Semantic Data Collections
Overview
A Semantic Data Collection is a collection of JSON documents that are searchable, along with some metadata that determines how to search the documents based on a query. You can upload a Semantic Data Collection changefile to add and remove documents to and from a Semantic Data Collection. The documents are stored in an Elasticsearch 2.1 server which has a very expressive query language. Once a document is found, it becomes a recognition result mapped to explicit recognition keys in the document, or a default recognition key specified in the Semantic Data Collection.
Since the documents stored in a Semantic Data Collection have explicit fields with semantic information, very informative Inline Answers can be created from their associated recognition results.
If you make your Semantic Data Collection public, all Solve for All users will gain the ability to search your data.
Semantic Data Collections can also provide query suggestions while the user is typing in the answer query input field.
To get started creating a Semantic Data Collection quickly, check out the guide to creating Content Template Answer Generators.
How they work
Answer Generators and Triggers may be associated with one or more required Semantic Data Collections. If a Semantic Data Collection is required by any Answer Generator or Trigger that the user has installed, the Semantic Data Collection will be searched. The Semantic Data Collection may specify a template for a query definition written in the Query DSL, or else a default query template will be used. The input query is substituted into the template to form the final query definition.
The results of searching a Semantic Data Collection are then transformed into recognition results by mapping the recognition keys in the matched document(s) to the document itself. If no recognition keys are specified in a matched document, the default recognition key of the Semantic Data Collection is used. The recognition results are also enhanced with the recognition level which is derived from the score of the document.
Properties
In addition to the common plugin properties, Semantic Data Collections have the following properties:
Name | Example Value | Description |
---|---|---|
Query Template |
{ "multi_match" : { "query": "{{query}}", "fields": ["name", "symbol"] } } |
Used to search the Semantic Data Collection. See the documentation for Query Templates below. |
Boost Factor | 2.0 |
A factor to multiply the recognition level by. Use this to ensure
good matches have a recognition level near 1.0. For example, if you
find that the recognition level of good matches is around 0.5
(using ??debug in your search query to inspect the
recognition results), you could set the boost to 2.0. This boost
is applied before the Removed Query Term Boosts.

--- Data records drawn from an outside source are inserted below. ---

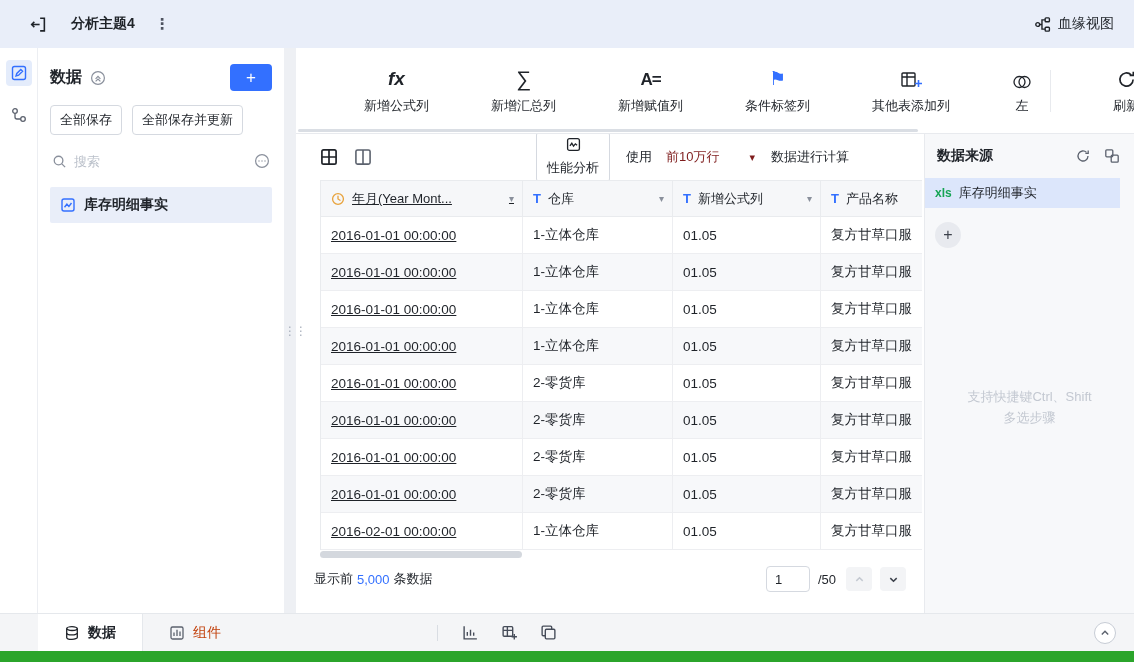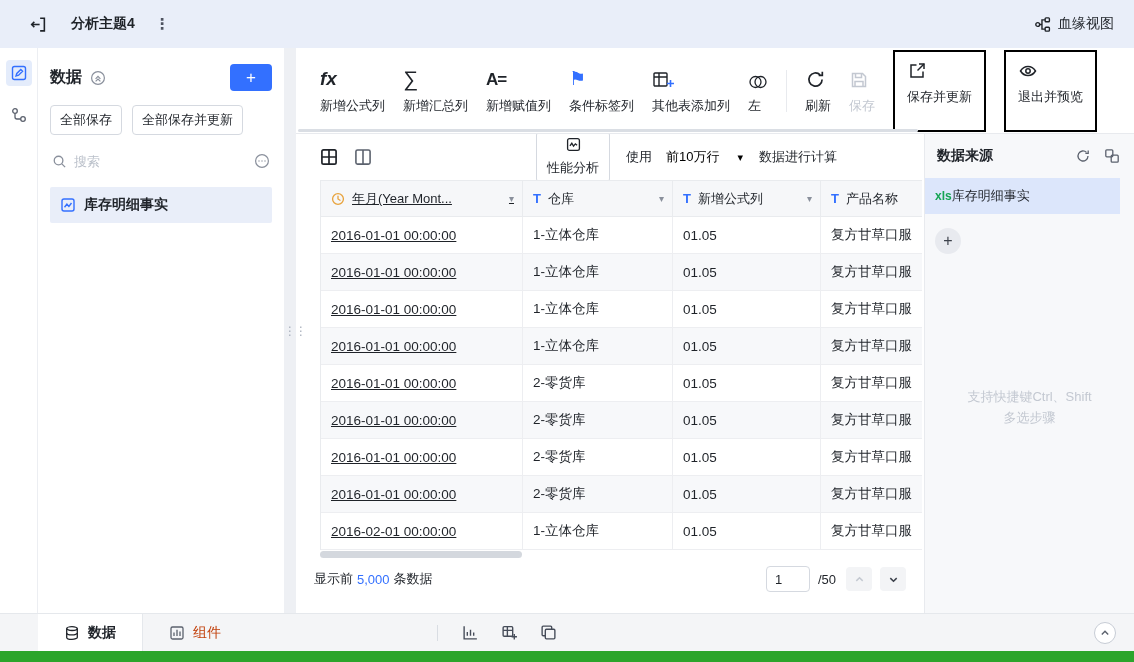"fx" .tb-item { align-items: flex-start -> center; margin-left: none -> 44px }
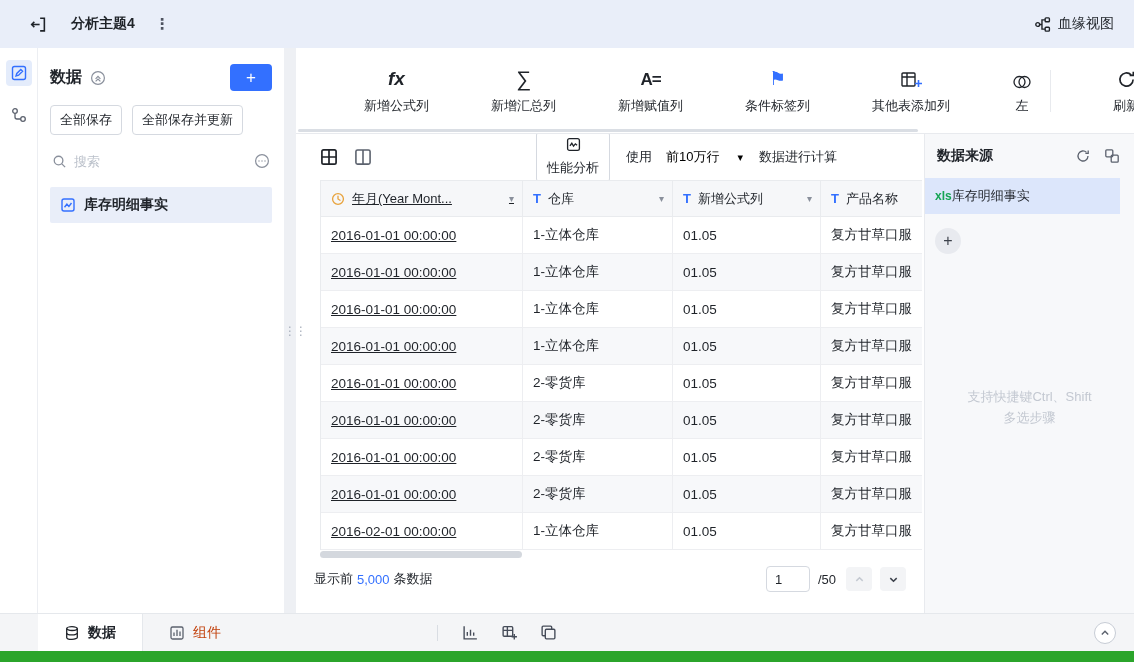"前10万行" .limit-select { color: #000000 -> #7f1d1d; gap: 18px -> 30px }
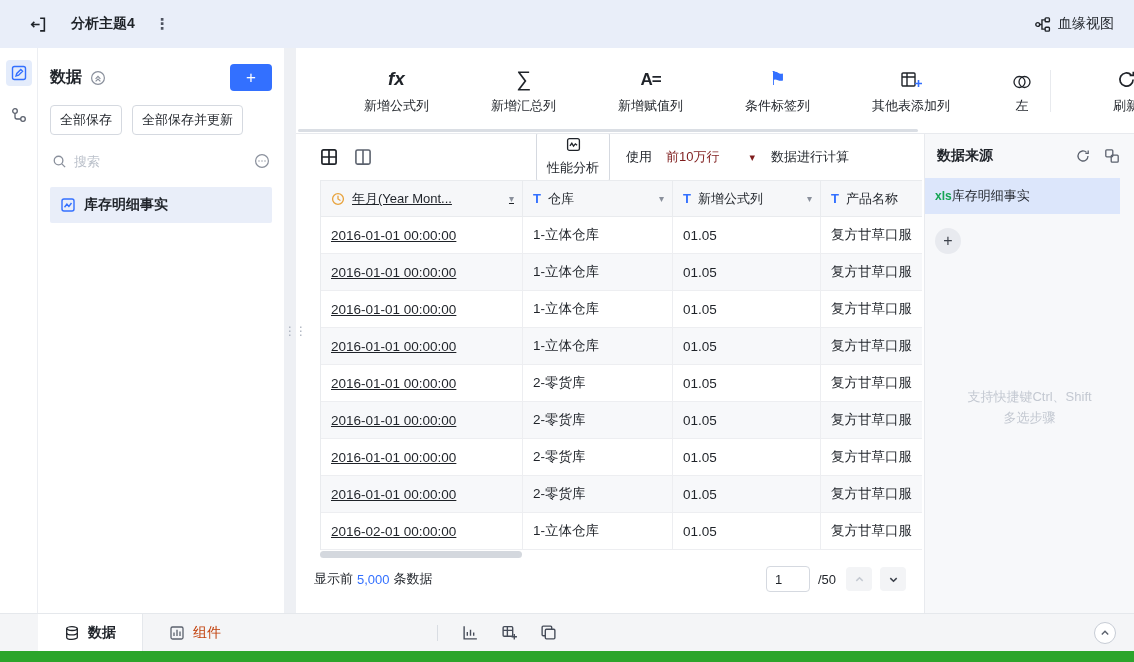"xls" .rp-item { gap: none -> 7px; height: 36px -> 30px }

Defaults to 1.0 if not set.
|
Removed Query Terms | chem,chemical,element | A comma-separated list of lower-cased terms to be removed from the answer query before being passed to the query template. |
Removed Query Term Boosts | 0.1,0.2 |
A comma-separated list of boosts for each of the corresponding removed
query terms. If the corresponding query term is found in the query,
the boost will be added to the output recognition level. If a
query term is found in a query, and it has no corresponding boost,
the previously specified boost before its position will be used. If multiple
query terms are found, the maximum of the corresponding boosts will be used. Each boost
should be between -1.0 and 1.0. Removed Query Term Boosts are applied
after the multiplicative boost .
If no boosts are specified, the
recognition level is not changed even if removed query terms are
found.
|
Default Recognition Key | com.solveforall.recognition.science.chemistry. ChemicalElement |
The recognition key a matched document will be mapped to, if it
does not contain the recognitionKeys property.
|
Name Field(s) | name |
The name of the field in each document that holds a string that should
be similar to the answer query. If found, it will be compared to the
answer query to adjust the recognition level of each matching document.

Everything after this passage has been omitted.